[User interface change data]
- Opening Delimiter -
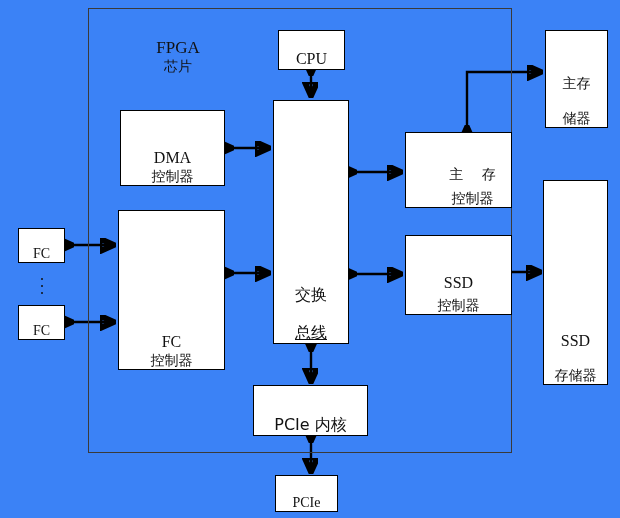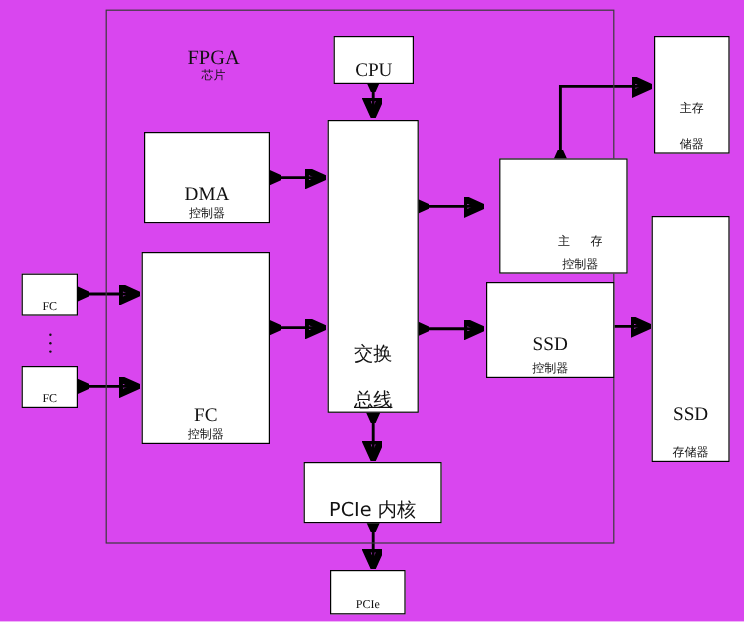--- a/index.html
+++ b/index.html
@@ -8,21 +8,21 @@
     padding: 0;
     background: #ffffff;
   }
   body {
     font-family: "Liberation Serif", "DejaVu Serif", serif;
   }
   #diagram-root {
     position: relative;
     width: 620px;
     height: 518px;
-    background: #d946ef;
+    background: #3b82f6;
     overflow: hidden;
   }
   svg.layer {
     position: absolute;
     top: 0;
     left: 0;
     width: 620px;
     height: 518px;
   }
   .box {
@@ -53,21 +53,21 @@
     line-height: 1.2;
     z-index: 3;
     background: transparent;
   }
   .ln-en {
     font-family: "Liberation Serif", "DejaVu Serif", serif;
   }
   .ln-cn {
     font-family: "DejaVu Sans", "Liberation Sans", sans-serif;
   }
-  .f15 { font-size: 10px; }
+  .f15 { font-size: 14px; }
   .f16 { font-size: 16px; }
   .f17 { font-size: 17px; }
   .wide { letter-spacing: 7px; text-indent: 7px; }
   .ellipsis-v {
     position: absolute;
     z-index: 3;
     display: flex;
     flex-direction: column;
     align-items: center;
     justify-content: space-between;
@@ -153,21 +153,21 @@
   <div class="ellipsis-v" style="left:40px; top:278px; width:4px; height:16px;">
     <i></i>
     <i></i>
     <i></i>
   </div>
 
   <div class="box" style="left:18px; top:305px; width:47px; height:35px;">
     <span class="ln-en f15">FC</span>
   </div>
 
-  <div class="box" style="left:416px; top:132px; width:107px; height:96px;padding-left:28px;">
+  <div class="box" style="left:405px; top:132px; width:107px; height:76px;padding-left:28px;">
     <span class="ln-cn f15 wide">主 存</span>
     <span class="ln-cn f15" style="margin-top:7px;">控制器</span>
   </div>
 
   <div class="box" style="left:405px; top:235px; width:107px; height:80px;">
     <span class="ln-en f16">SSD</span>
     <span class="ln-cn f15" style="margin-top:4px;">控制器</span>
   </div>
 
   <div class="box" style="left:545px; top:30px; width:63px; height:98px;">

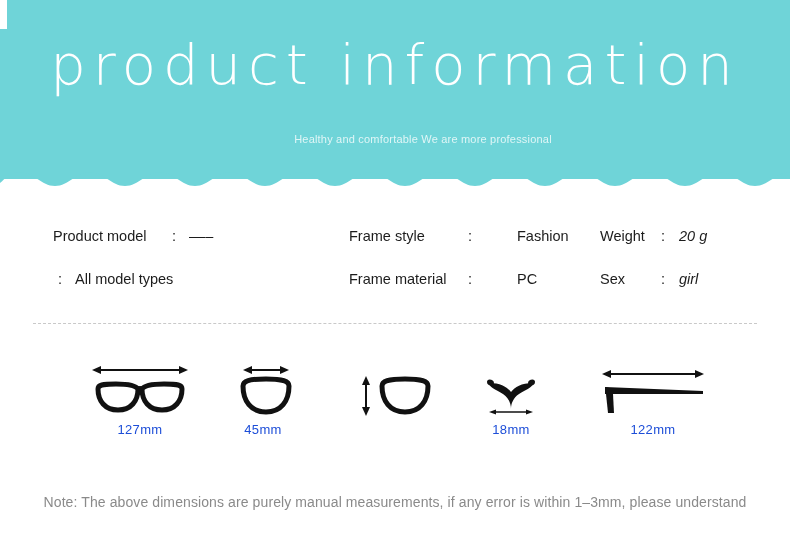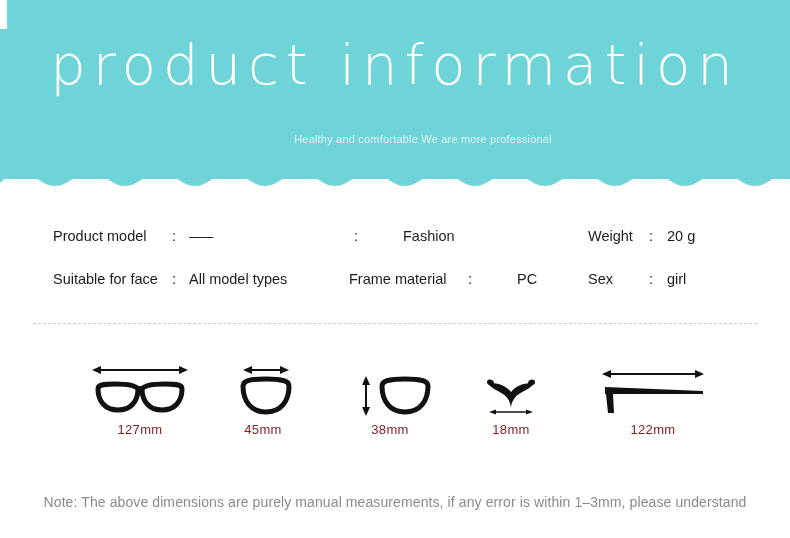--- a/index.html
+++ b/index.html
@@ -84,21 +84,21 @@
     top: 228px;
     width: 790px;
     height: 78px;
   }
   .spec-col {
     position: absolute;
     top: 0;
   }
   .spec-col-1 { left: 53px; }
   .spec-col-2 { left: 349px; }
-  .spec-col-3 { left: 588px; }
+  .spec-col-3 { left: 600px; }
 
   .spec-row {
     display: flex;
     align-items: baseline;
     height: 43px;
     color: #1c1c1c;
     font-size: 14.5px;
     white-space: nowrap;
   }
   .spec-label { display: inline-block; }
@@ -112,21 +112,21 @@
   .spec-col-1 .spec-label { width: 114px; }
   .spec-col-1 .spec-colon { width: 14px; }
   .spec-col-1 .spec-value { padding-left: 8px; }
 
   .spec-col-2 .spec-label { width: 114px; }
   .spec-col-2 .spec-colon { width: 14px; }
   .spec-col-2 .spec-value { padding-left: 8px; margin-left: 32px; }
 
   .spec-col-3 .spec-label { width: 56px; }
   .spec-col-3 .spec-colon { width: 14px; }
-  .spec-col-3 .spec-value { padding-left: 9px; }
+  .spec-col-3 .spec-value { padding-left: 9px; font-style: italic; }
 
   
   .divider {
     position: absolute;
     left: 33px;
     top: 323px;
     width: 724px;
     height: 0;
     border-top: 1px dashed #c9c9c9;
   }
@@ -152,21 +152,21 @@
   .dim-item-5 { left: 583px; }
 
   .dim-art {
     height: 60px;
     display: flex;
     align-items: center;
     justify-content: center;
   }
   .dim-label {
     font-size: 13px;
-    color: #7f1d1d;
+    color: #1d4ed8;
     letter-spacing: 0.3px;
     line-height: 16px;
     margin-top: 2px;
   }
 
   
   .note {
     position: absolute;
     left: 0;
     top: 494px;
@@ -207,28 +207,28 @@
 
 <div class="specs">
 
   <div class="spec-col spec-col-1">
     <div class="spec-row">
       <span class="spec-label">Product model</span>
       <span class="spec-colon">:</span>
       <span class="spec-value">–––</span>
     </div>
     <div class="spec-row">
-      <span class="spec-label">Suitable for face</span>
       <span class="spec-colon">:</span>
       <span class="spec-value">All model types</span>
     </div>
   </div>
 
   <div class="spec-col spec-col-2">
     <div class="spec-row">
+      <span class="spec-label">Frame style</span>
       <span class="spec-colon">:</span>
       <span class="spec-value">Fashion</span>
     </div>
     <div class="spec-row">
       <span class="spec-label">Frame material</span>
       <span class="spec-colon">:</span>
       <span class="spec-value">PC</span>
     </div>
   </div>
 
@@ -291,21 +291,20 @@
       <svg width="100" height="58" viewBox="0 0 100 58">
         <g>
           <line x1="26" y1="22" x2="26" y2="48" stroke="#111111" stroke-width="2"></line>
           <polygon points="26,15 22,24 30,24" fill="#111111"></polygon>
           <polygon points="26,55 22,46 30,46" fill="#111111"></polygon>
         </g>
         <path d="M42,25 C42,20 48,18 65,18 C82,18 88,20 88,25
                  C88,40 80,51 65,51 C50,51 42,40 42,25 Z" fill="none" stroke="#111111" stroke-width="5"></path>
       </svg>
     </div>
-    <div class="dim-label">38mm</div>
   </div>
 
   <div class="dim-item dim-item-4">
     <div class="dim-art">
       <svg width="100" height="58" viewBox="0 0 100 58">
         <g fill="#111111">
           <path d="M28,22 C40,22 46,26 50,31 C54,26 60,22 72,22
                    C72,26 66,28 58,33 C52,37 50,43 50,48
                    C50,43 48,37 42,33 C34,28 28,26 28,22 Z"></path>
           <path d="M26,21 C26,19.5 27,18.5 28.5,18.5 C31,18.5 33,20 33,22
- Closing Delimiter -
- Opening Delimiter -
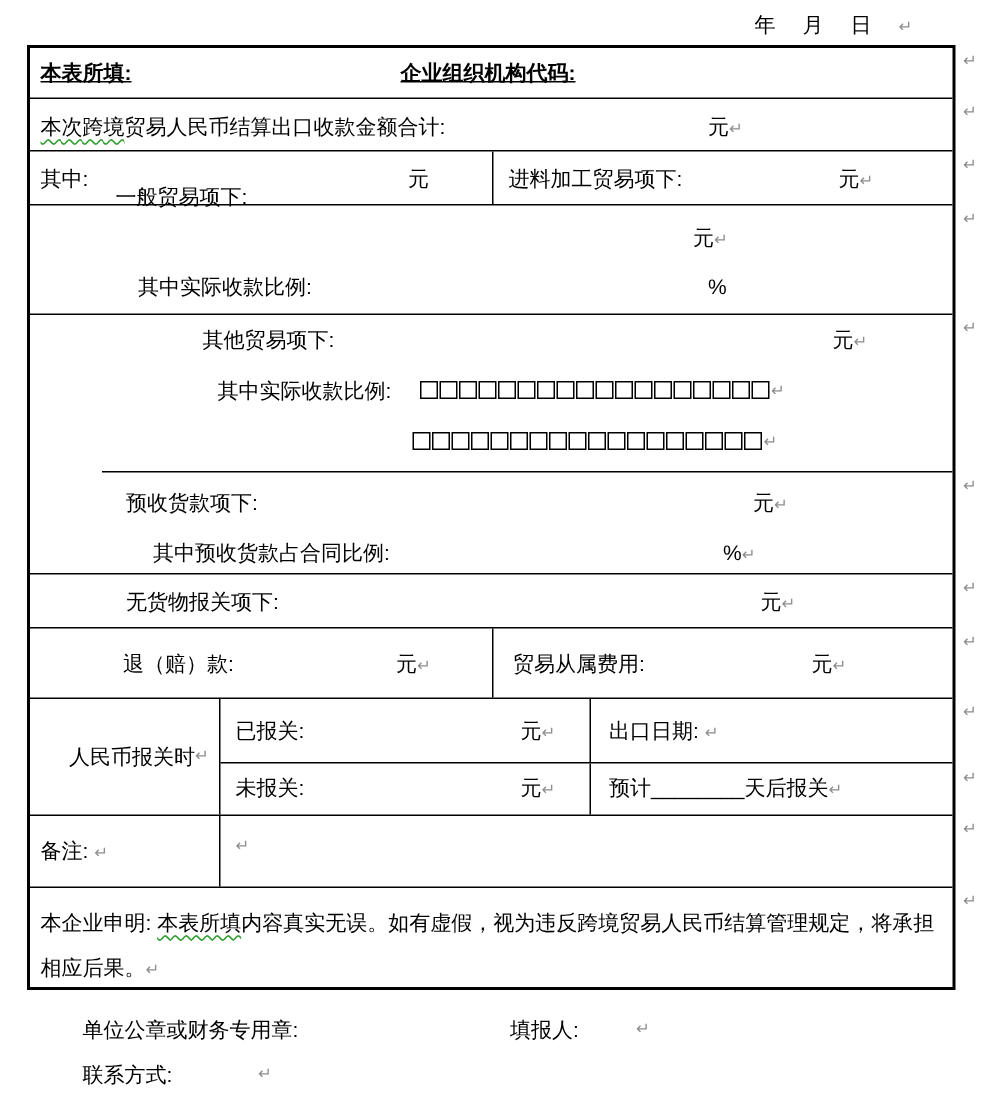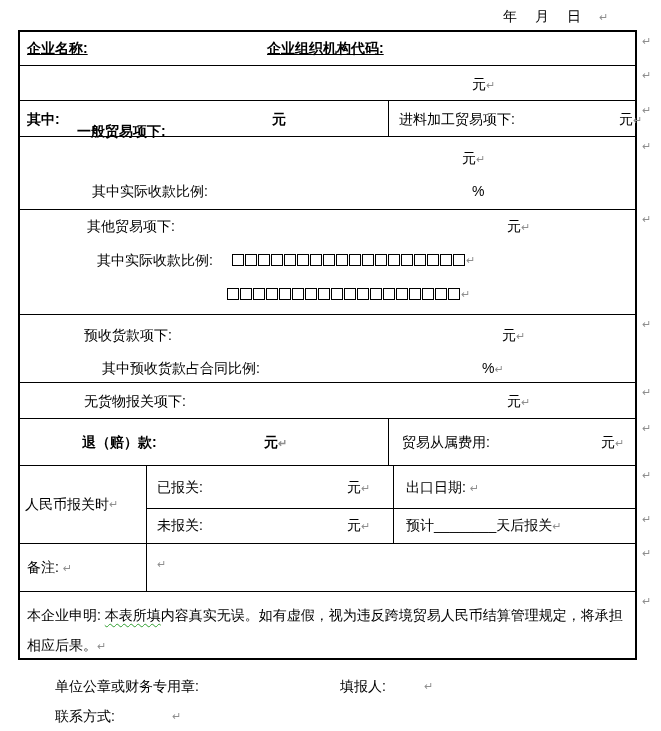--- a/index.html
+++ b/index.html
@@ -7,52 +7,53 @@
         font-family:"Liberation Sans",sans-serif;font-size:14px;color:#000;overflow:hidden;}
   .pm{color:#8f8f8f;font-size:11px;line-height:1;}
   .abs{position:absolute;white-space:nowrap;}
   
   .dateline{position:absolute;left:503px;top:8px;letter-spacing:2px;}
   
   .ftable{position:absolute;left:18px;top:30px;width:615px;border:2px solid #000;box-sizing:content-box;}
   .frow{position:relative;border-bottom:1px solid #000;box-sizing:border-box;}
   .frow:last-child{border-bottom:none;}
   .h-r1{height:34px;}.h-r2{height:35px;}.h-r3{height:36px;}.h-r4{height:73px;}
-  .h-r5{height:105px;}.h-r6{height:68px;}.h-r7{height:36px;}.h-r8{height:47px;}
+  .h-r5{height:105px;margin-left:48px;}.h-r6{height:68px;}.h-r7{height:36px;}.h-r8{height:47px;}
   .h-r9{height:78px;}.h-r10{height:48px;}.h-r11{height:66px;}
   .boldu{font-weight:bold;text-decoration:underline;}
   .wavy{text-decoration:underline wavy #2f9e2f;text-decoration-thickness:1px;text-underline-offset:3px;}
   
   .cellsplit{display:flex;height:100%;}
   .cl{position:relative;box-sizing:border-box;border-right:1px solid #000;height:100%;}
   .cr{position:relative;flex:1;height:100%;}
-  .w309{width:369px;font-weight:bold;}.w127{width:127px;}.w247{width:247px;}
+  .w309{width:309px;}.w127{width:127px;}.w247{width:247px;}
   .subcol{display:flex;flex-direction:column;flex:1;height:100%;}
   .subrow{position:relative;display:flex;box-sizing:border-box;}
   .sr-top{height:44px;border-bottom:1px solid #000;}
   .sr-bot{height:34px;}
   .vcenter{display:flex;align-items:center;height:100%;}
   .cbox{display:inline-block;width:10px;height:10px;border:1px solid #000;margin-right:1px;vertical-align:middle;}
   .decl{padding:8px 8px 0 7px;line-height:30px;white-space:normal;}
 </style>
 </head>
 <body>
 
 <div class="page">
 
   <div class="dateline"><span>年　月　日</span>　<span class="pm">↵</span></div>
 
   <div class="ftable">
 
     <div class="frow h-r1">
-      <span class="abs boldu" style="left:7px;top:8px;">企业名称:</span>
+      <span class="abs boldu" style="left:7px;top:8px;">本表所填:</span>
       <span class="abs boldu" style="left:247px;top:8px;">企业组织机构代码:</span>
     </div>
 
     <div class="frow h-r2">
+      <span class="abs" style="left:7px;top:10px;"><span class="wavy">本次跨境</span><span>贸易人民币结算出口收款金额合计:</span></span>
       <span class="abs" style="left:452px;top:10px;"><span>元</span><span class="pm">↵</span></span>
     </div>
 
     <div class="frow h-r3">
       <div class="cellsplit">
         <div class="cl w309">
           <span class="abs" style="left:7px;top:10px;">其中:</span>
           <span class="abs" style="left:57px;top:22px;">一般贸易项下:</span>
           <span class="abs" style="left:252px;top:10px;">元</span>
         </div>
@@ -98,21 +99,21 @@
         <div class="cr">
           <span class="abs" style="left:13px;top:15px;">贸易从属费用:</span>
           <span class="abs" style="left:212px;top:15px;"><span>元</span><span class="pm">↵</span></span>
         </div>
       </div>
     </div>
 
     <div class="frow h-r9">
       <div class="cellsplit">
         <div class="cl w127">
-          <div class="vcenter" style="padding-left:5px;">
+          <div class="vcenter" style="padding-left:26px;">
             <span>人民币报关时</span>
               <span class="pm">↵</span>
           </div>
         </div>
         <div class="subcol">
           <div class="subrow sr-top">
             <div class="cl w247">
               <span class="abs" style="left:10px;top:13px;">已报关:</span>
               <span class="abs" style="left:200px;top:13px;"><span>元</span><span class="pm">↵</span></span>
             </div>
- Closing Delimiter -
- Opening Delimiter -
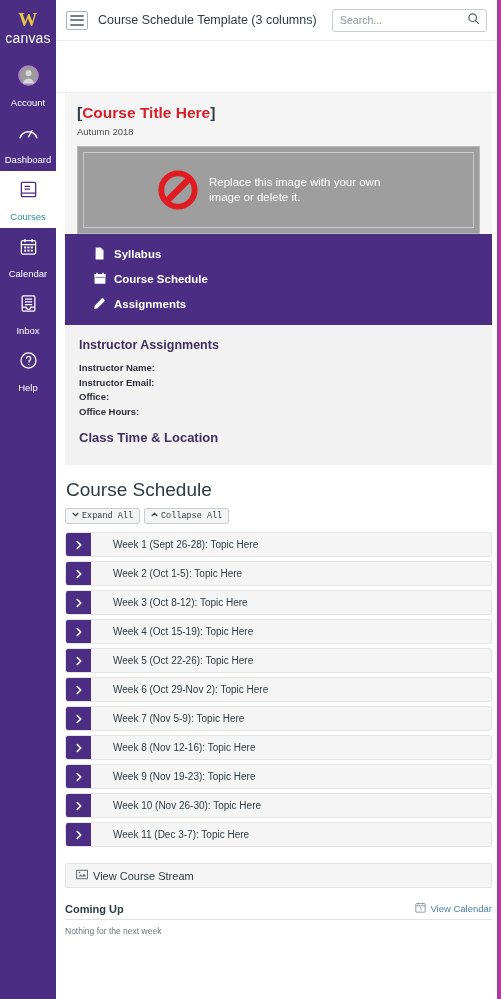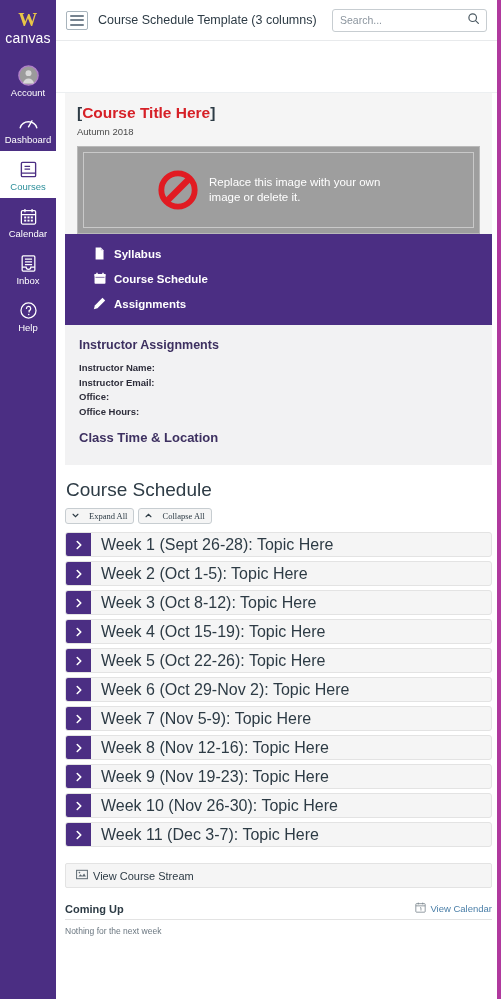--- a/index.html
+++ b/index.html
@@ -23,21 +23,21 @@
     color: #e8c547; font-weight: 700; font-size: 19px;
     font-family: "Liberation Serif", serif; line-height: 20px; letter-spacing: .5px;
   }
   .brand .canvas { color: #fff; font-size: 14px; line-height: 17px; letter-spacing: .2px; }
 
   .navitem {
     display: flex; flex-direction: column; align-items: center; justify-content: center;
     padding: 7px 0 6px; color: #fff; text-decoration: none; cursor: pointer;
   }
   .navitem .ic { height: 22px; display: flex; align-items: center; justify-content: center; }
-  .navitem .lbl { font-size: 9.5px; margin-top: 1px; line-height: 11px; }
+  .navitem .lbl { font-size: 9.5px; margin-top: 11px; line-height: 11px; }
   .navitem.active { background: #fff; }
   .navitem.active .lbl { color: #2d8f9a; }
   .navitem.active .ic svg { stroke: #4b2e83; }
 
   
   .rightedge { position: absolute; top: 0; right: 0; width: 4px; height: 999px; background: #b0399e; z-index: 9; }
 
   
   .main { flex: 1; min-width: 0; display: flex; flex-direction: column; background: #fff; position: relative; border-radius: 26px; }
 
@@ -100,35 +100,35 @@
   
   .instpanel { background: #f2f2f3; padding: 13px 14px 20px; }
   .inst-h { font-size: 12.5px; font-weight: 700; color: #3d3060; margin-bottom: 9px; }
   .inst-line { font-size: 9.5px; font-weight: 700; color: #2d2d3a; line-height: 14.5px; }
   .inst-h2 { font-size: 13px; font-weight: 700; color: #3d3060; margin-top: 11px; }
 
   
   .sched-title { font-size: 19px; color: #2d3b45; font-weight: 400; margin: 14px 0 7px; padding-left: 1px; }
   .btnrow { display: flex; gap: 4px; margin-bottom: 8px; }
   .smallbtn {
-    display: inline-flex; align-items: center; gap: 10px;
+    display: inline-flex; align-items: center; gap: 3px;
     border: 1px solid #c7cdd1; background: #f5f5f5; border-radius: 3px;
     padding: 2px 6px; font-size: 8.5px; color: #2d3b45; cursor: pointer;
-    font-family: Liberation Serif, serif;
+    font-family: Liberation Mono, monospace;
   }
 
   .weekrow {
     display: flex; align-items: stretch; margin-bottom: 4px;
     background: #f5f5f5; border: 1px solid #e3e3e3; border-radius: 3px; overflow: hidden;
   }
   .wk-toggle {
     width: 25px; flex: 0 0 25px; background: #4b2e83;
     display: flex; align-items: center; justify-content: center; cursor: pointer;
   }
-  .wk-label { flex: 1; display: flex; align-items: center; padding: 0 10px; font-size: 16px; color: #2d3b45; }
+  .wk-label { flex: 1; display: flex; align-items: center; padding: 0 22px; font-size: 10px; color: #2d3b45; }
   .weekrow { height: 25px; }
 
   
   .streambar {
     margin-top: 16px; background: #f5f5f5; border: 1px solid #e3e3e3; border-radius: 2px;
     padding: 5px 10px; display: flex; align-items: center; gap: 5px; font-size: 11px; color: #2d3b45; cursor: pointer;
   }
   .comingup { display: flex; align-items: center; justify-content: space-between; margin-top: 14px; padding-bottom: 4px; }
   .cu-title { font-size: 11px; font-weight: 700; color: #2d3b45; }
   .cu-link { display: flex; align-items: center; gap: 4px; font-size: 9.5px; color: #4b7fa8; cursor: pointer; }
- Closing Delimiter -
**Exercise goal:** Tally, in the data above, the lines where the word "value" occurs, and give the figure alone.

**Answer space:** 8